- _Your goal_
The entries that follow need to be returned without any alteration.

Revision tracking records
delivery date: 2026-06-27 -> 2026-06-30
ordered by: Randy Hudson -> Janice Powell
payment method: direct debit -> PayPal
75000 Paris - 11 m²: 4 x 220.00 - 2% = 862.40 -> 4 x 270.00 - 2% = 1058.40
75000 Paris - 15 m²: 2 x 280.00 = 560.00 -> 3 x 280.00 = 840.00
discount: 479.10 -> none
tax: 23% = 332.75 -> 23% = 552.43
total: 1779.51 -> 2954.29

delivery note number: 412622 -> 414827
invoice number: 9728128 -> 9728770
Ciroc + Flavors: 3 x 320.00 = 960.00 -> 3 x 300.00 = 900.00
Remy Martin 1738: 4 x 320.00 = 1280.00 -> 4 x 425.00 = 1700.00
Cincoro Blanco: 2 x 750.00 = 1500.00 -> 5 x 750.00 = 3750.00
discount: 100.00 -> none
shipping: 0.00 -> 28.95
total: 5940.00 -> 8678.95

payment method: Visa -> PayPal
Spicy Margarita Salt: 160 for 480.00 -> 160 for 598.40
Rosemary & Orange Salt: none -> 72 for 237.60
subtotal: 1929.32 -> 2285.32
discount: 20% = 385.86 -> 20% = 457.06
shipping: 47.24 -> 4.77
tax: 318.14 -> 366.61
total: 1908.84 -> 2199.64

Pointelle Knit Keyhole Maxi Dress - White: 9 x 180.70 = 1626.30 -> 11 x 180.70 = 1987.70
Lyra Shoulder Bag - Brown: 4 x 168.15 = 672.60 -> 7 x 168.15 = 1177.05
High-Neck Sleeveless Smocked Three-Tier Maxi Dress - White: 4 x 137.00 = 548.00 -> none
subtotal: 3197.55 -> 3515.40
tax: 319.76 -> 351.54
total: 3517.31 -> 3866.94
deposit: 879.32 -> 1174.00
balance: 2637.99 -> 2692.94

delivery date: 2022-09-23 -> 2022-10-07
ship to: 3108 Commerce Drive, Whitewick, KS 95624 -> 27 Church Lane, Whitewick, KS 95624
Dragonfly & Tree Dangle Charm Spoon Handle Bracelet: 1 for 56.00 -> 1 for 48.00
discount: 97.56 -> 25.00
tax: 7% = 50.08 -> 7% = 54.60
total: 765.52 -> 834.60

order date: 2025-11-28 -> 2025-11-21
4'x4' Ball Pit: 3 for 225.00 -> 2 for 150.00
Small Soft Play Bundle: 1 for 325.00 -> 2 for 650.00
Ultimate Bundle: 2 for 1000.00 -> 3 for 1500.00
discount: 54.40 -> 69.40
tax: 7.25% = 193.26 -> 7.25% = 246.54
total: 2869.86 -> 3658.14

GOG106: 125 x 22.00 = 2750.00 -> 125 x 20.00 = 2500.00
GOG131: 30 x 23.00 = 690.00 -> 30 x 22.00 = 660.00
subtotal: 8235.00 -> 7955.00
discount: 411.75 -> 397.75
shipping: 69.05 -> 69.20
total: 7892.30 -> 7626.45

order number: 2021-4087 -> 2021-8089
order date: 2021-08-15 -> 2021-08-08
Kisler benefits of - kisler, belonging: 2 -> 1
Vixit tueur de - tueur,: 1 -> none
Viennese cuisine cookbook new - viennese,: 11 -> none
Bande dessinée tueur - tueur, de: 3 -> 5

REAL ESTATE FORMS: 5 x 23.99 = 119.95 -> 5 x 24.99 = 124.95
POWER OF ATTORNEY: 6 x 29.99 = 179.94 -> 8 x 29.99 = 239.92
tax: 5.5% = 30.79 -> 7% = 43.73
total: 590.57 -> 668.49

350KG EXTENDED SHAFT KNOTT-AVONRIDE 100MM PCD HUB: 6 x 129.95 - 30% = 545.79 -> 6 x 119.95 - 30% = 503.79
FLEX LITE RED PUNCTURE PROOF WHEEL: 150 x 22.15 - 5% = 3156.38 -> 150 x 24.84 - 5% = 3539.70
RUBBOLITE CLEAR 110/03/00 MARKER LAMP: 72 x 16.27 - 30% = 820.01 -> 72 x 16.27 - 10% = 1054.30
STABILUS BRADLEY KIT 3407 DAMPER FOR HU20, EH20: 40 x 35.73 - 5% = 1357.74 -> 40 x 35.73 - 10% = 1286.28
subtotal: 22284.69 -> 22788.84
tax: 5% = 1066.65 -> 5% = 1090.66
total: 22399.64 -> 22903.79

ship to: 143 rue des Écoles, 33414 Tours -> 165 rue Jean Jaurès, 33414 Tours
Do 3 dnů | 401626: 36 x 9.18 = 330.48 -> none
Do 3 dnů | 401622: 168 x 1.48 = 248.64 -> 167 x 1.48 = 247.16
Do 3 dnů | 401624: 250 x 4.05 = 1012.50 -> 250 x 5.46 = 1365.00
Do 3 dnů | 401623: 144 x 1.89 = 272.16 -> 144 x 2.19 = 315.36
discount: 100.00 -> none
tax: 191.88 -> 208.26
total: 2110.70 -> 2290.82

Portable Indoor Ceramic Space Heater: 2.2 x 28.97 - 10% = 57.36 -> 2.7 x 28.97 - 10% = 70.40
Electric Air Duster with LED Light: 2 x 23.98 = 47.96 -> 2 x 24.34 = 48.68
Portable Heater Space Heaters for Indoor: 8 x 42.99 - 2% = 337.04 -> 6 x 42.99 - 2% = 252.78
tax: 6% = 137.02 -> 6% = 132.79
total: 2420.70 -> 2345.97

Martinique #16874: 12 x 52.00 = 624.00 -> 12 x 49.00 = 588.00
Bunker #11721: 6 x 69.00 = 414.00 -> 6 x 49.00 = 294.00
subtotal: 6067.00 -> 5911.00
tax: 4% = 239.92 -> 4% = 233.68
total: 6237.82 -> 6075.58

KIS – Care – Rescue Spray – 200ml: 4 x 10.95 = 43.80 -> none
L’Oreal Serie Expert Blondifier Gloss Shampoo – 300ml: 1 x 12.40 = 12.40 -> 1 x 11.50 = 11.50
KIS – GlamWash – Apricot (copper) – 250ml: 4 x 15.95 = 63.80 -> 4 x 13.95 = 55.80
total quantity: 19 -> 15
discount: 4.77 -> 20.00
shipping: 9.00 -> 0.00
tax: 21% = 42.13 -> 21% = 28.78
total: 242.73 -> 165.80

- _Your solution_
delivery date: 2026-06-27 -> 2026-06-30
ordered by: Randy Hudson -> Janice Powell
payment method: direct debit -> PayPal
75000 Paris - 11 m²: 4 x 220.00 - 2% = 862.40 -> 4 x 270.00 - 2% = 1058.40
75000 Paris - 15 m²: 2 x 280.00 = 560.00 -> 3 x 280.00 = 840.00
discount: 479.10 -> none
tax: 23% = 332.75 -> 23% = 552.43
total: 1779.51 -> 2954.29

delivery note number: 412622 -> 414827
invoice number: 9728128 -> 9728770
Ciroc + Flavors: 3 x 320.00 = 960.00 -> 3 x 300.00 = 900.00
Remy Martin 1738: 4 x 320.00 = 1280.00 -> 4 x 425.00 = 1700.00
Cincoro Blanco: 2 x 750.00 = 1500.00 -> 5 x 750.00 = 3750.00
discount: 100.00 -> none
shipping: 0.00 -> 28.95
total: 5940.00 -> 8678.95

payment method: Visa -> PayPal
Spicy Margarita Salt: 160 for 480.00 -> 160 for 598.40
Rosemary & Orange Salt: none -> 72 for 237.60
subtotal: 1929.32 -> 2285.32
discount: 20% = 385.86 -> 20% = 457.06
shipping: 47.24 -> 4.77
tax: 318.14 -> 366.61
total: 1908.84 -> 2199.64

Pointelle Knit Keyhole Maxi Dress - White: 9 x 180.70 = 1626.30 -> 11 x 180.70 = 1987.70
Lyra Shoulder Bag - Brown: 4 x 168.15 = 672.60 -> 7 x 168.15 = 1177.05
High-Neck Sleeveless Smocked Three-Tier Maxi Dress - White: 4 x 137.00 = 548.00 -> none
subtotal: 3197.55 -> 3515.40
tax: 319.76 -> 351.54
total: 3517.31 -> 3866.94
deposit: 879.32 -> 1174.00
balance: 2637.99 -> 2692.94

delivery date: 2022-09-23 -> 2022-10-07
ship to: 3108 Commerce Drive, Whitewick, KS 95624 -> 27 Church Lane, Whitewick, KS 95624
Dragonfly & Tree Dangle Charm Spoon Handle Bracelet: 1 for 56.00 -> 1 for 48.00
discount: 97.56 -> 25.00
tax: 7% = 50.08 -> 7% = 54.60
total: 765.52 -> 834.60

order date: 2025-11-28 -> 2025-11-21
4'x4' Ball Pit: 3 for 225.00 -> 2 for 150.00
Small Soft Play Bundle: 1 for 325.00 -> 2 for 650.00
Ultimate Bundle: 2 for 1000.00 -> 3 for 1500.00
discount: 54.40 -> 69.40
tax: 7.25% = 193.26 -> 7.25% = 246.54
total: 2869.86 -> 3658.14

GOG106: 125 x 22.00 = 2750.00 -> 125 x 20.00 = 2500.00
GOG131: 30 x 23.00 = 690.00 -> 30 x 22.00 = 660.00
subtotal: 8235.00 -> 7955.00
discount: 411.75 -> 397.75
shipping: 69.05 -> 69.20
total: 7892.30 -> 7626.45

order number: 2021-4087 -> 2021-8089
order date: 2021-08-15 -> 2021-08-08
Kisler benefits of - kisler, belonging: 2 -> 1
Vixit tueur de - tueur,: 1 -> none
Viennese cuisine cookbook new - viennese,: 11 -> none
Bande dessinée tueur - tueur, de: 3 -> 5

REAL ESTATE FORMS: 5 x 23.99 = 119.95 -> 5 x 24.99 = 124.95
POWER OF ATTORNEY: 6 x 29.99 = 179.94 -> 8 x 29.99 = 239.92
tax: 5.5% = 30.79 -> 7% = 43.73
total: 590.57 -> 668.49

350KG EXTENDED SHAFT KNOTT-AVONRIDE 100MM PCD HUB: 6 x 129.95 - 30% = 545.79 -> 6 x 119.95 - 30% = 503.79
FLEX LITE RED PUNCTURE PROOF WHEEL: 150 x 22.15 - 5% = 3156.38 -> 150 x 24.84 - 5% = 3539.70
RUBBOLITE CLEAR 110/03/00 MARKER LAMP: 72 x 16.27 - 30% = 820.01 -> 72 x 16.27 - 10% = 1054.30
STABILUS BRADLEY KIT 3407 DAMPER FOR HU20, EH20: 40 x 35.73 - 5% = 1357.74 -> 40 x 35.73 - 10% = 1286.28
subtotal: 22284.69 -> 22788.84
tax: 5% = 1066.65 -> 5% = 1090.66
total: 22399.64 -> 22903.79

ship to: 143 rue des Écoles, 33414 Tours -> 165 rue Jean Jaurès, 33414 Tours
Do 3 dnů | 401626: 36 x 9.18 = 330.48 -> none
Do 3 dnů | 401622: 168 x 1.48 = 248.64 -> 167 x 1.48 = 247.16
Do 3 dnů | 401624: 250 x 4.05 = 1012.50 -> 250 x 5.46 = 1365.00
Do 3 dnů | 401623: 144 x 1.89 = 272.16 -> 144 x 2.19 = 315.36
discount: 100.00 -> none
tax: 191.88 -> 208.26
total: 2110.70 -> 2290.82

Portable Indoor Ceramic Space Heater: 2.2 x 28.97 - 10% = 57.36 -> 2.7 x 28.97 - 10% = 70.40
Electric Air Duster with LED Light: 2 x 23.98 = 47.96 -> 2 x 24.34 = 48.68
Portable Heater Space Heaters for Indoor: 8 x 42.99 - 2% = 337.04 -> 6 x 42.99 - 2% = 252.78
tax: 6% = 137.02 -> 6% = 132.79
total: 2420.70 -> 2345.97

Martinique #16874: 12 x 52.00 = 624.00 -> 12 x 49.00 = 588.00
Bunker #11721: 6 x 69.00 = 414.00 -> 6 x 49.00 = 294.00
subtotal: 6067.00 -> 5911.00
tax: 4% = 239.92 -> 4% = 233.68
total: 6237.82 -> 6075.58

KIS – Care – Rescue Spray – 200ml: 4 x 10.95 = 43.80 -> none
L’Oreal Serie Expert Blondifier Gloss Shampoo – 300ml: 1 x 12.40 = 12.40 -> 1 x 11.50 = 11.50
KIS – GlamWash – Apricot (copper) – 250ml: 4 x 15.95 = 63.80 -> 4 x 13.95 = 55.80
total quantity: 19 -> 15
discount: 4.77 -> 20.00
shipping: 9.00 -> 0.00
tax: 21% = 42.13 -> 21% = 28.78
total: 242.73 -> 165.80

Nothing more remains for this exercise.